On one hand, the 2003 Supreme Court deferred to Congress in the Eldred v. Ashcroft, allowing Congress to interpret this aspect of the constitution, at least for copyright (which is also established by the "To promote the Progress..." sentence).

On the other hand, in the 1966 Graham v. John Deere case, the Supreme Court ruled:

The Congress in the exercise of the patent power may not overreach the restraints imposed by the stated constitutional purpose. Nor may it enlarge the patent monopoly without regard to the innovation, advancement or social benefit gained thereby. [...] This is the standard expressed in the Constitution and it may not be ignored.

The US Code

USC 101 (patentable subject matter)

About "Statutory categories", i.e. patentable subject matter), the legislation says:[1]

Whoever invents or discovers any new and useful process, machine, manufacture, or composition of matter, or any new and useful improvement thereof, may obtain a patent therefor, subject to the conditions and requirements of this title [35 USCS Sects. 1 et seq.].

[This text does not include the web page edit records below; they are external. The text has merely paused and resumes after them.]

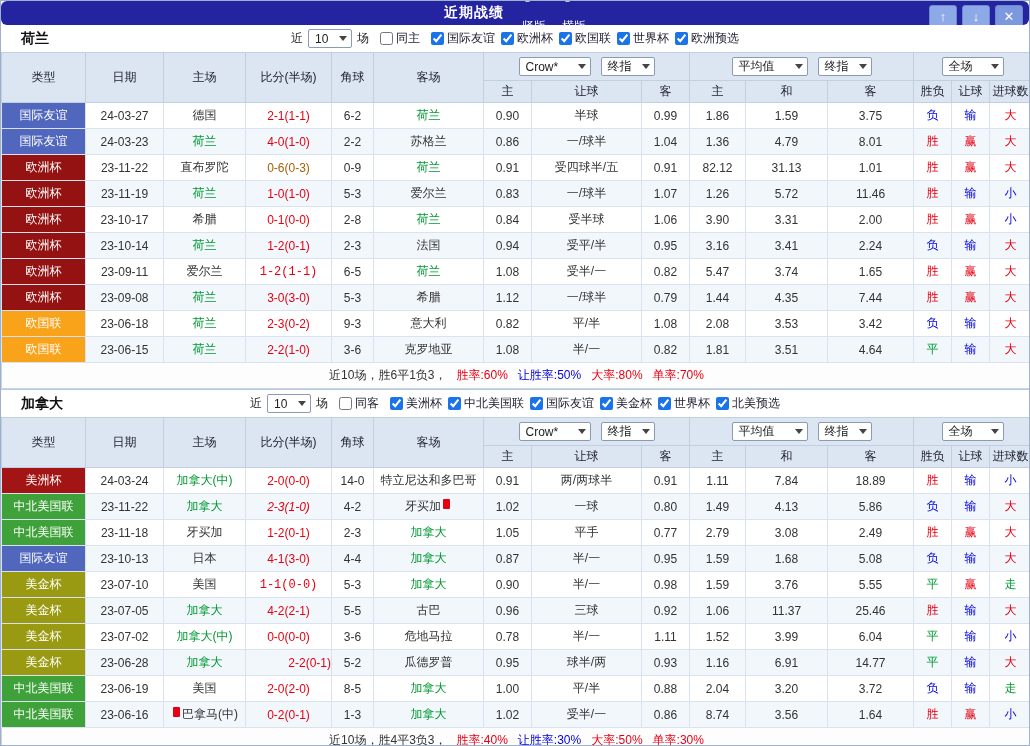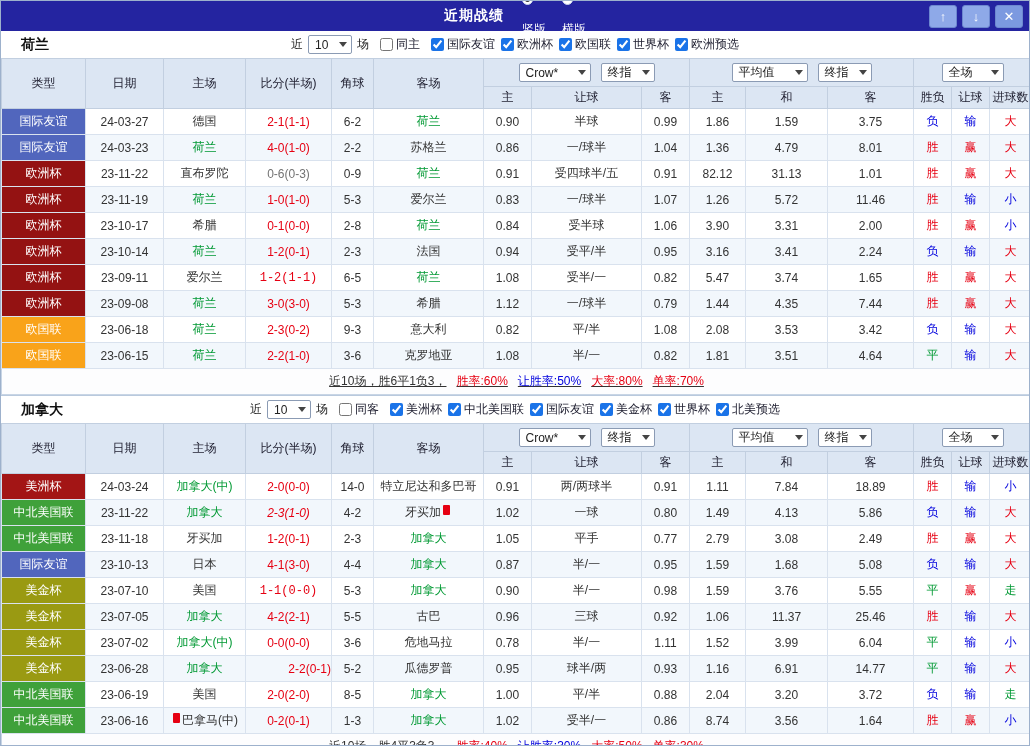"近期战绩" .titlebar { border-radius: none -> 6px; height: 30px -> 24px }
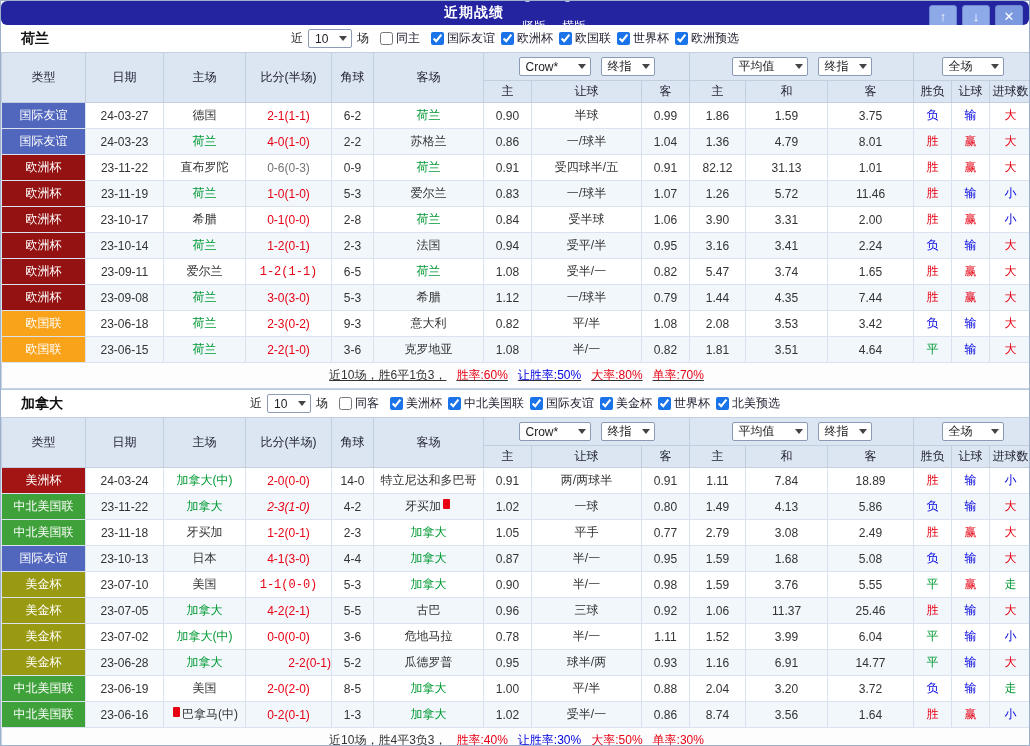"0-6(0-3)" td { color: #737373 -> #a16207 }
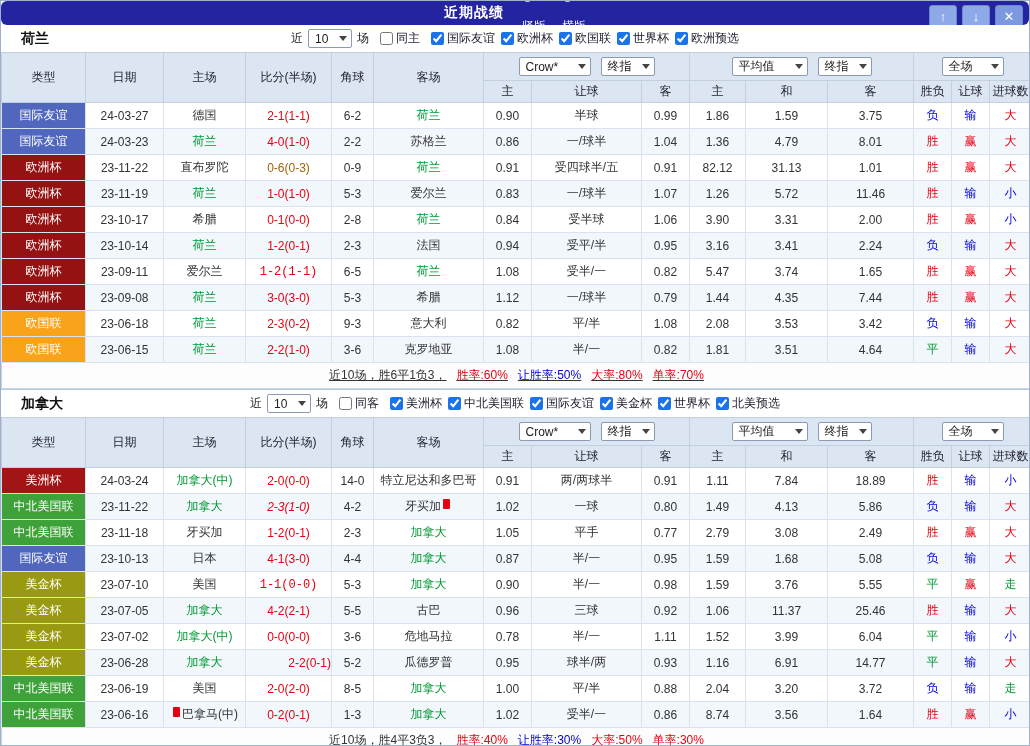"近10场，胜6平1负3， 胜率:60% 让胜率:50% 大率:80%" tfoot td { text-decoration: underline -> none }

The word "process" was added in 1952. Most software patents and business methods are claimed as a "process" (example: the Bilski patent) but some are claimed as a "machine" (example: State Street).

USC 101 has been used three times by the US Supreme Court, rejecting patents in Gottschalk v. Benson (1972) and Parker v. Flook (1978), and upholding a patent in Diamond v. Diehr (1981). USC 101 is also the subject of Bilski v. Kappos (pending, as of May 2010).

USC 102 (prior art)

About prior art.

USC 103 (obviousness)

Nonobviousness analysis.

The most recent court case to affect this test is the Supreme Court's 2007 ruling KSR v. Teleflex.

(see patently-o's discussion of nonobvious and anticipated)

USC 271

Section (f) was the subject of Microsoft v. AT&T (2006, USA).

USC 273 (business methods limitation)

About "prior user rights for business methods".

USC 284 (damages)

damages

USC 285 (attorney fees)

Attorney fees

USC 287(c) (medical limitation)

Medical activities exempted from remedies - or patentable but the doctor isn't liable.